Every line below between the line holding "PRECINCT 018 | Margin: -446 -> -449" and the line holding "Totals | Margin: -1,083 -> -959", inclusive, should be repeated exactly, and all other lines omitted.

Records from a data collection:
▼
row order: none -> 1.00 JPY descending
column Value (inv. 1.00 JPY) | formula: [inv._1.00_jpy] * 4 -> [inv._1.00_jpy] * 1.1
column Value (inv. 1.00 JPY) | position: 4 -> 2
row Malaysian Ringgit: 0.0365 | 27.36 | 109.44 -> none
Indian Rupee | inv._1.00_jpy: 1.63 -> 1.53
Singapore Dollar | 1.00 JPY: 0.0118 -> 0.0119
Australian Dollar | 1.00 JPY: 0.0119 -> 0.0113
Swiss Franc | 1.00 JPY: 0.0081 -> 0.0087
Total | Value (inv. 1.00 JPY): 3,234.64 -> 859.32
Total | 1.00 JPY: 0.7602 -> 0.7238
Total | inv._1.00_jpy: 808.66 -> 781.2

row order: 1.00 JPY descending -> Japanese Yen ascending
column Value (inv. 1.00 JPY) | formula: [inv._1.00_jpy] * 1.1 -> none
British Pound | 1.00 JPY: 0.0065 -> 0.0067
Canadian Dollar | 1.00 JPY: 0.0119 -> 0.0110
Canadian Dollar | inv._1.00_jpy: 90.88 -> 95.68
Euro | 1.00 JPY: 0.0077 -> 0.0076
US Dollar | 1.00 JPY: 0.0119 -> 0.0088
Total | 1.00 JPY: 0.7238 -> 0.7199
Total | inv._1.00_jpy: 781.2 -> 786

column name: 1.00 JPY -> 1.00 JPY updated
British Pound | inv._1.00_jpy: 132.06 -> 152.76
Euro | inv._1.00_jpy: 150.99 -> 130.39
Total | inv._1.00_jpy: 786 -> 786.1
▲
▼
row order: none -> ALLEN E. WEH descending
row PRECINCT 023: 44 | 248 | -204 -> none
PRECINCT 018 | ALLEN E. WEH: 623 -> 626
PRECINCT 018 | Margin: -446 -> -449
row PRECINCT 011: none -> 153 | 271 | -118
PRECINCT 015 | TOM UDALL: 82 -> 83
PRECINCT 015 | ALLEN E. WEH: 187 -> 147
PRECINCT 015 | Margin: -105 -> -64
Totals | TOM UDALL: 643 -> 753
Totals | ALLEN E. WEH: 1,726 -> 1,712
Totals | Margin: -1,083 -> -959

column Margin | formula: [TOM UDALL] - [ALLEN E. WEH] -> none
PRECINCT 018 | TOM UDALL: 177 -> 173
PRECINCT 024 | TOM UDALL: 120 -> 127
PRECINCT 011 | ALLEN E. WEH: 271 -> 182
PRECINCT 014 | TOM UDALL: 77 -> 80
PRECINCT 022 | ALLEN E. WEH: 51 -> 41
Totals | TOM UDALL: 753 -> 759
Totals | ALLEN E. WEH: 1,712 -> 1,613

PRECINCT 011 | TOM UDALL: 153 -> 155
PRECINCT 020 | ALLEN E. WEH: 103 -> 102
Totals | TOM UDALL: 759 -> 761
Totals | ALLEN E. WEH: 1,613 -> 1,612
▲
Solved problem:
PRECINCT 018 | Margin: -446 -> -449
row PRECINCT 011: none -> 153 | 271 | -118
PRECINCT 015 | TOM UDALL: 82 -> 83
PRECINCT 015 | ALLEN E. WEH: 187 -> 147
PRECINCT 015 | Margin: -105 -> -64
Totals | TOM UDALL: 643 -> 753
Totals | ALLEN E. WEH: 1,726 -> 1,712
Totals | Margin: -1,083 -> -959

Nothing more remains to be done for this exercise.